** EXERCISE PROMPT **
Among the lines below, count those containing the word "display". Give the number only.

*** Opening DATA UNDER STUDY ***

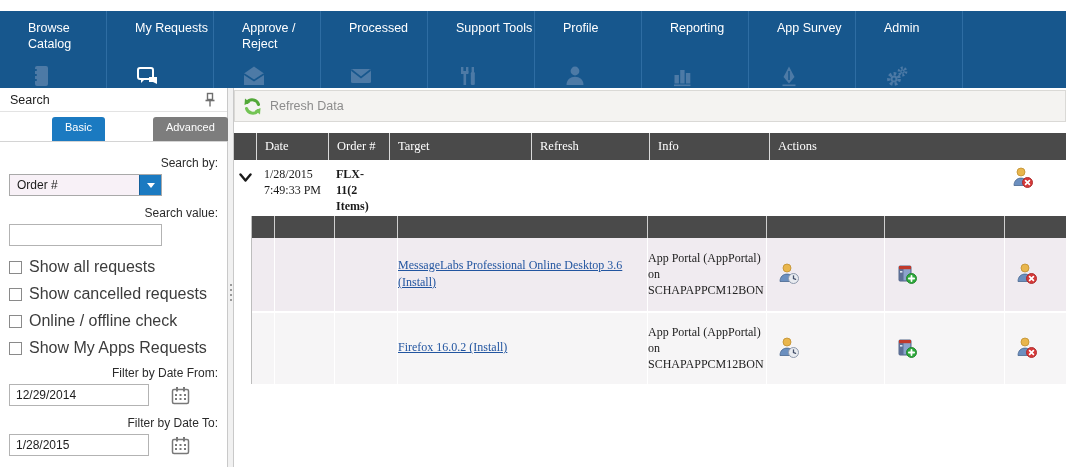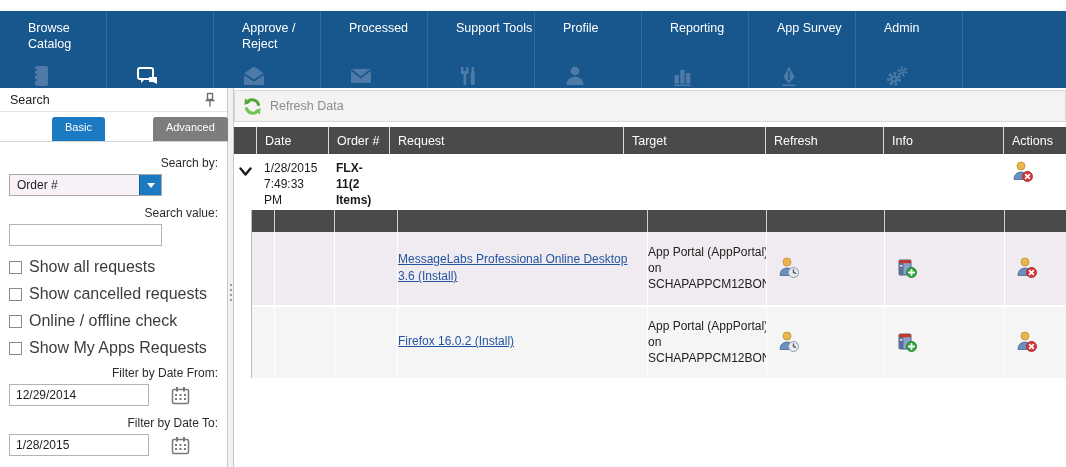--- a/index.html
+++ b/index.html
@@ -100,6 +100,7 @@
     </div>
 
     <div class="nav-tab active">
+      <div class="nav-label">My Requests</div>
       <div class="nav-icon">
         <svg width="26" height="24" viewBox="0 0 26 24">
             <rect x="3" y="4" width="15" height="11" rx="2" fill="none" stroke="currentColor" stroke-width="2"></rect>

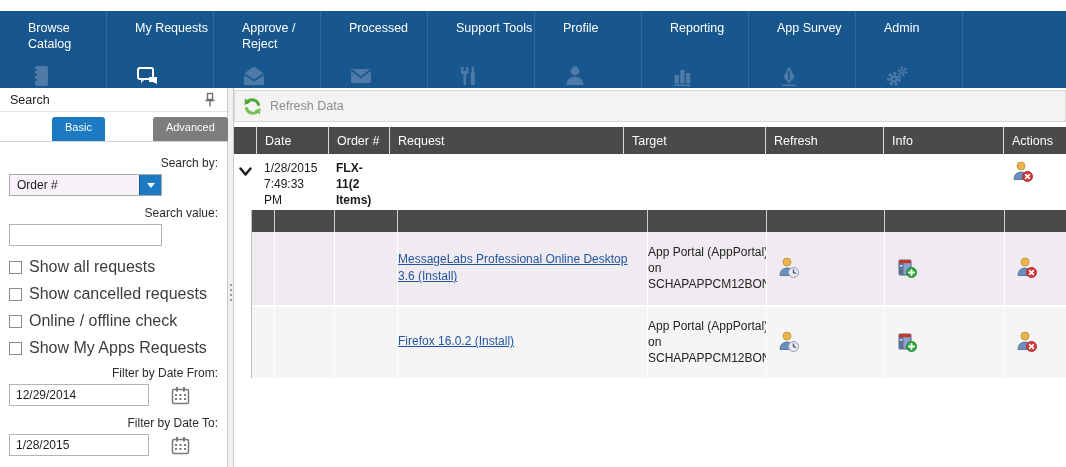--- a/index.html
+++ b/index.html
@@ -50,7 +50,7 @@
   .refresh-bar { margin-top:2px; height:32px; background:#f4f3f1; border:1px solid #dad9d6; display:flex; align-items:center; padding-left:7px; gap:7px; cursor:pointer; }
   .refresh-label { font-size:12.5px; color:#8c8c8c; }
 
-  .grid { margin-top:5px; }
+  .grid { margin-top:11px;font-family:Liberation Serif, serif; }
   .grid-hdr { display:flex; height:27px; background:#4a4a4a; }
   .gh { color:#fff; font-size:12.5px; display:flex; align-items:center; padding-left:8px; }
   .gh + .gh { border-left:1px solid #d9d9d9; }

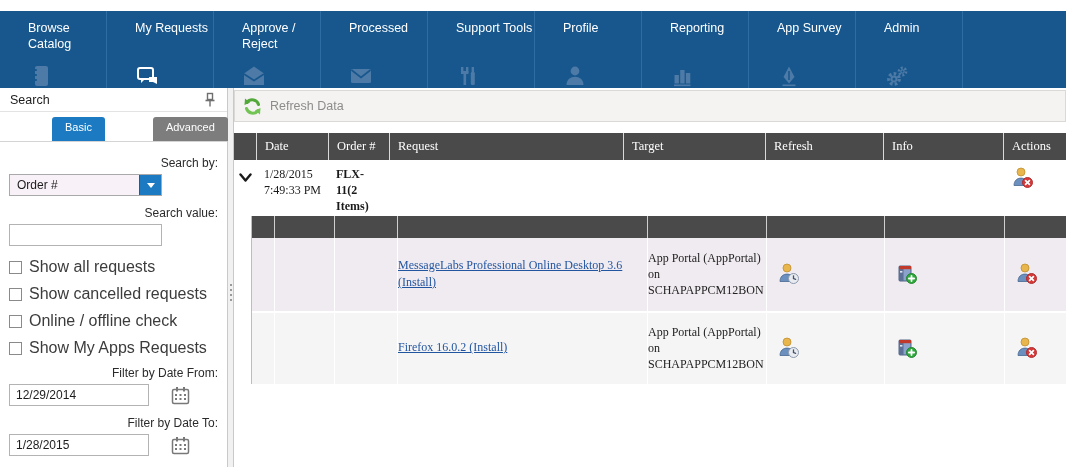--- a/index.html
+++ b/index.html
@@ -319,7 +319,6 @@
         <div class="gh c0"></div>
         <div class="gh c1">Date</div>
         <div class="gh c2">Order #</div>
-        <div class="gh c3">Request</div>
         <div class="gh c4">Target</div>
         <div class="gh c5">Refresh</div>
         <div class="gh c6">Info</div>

*** Closing DATA UNDER STUDY ***
*** Opening DATA UNDER STUDY ***

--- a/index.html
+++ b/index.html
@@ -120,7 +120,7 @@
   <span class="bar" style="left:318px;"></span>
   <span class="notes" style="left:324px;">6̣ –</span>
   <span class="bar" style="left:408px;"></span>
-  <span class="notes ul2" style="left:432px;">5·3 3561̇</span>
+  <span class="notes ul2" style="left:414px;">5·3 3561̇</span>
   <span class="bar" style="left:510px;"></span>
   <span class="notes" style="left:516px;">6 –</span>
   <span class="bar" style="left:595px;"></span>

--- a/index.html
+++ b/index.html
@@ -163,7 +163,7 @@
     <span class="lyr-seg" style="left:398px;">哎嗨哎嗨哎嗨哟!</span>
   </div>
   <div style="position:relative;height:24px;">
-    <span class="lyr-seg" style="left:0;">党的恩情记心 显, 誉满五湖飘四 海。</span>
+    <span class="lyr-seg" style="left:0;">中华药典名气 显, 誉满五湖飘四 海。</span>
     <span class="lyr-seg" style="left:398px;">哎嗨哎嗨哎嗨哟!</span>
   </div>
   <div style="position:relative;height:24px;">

*** Closing DATA UNDER STUDY ***

** ANSWER SPACE **
3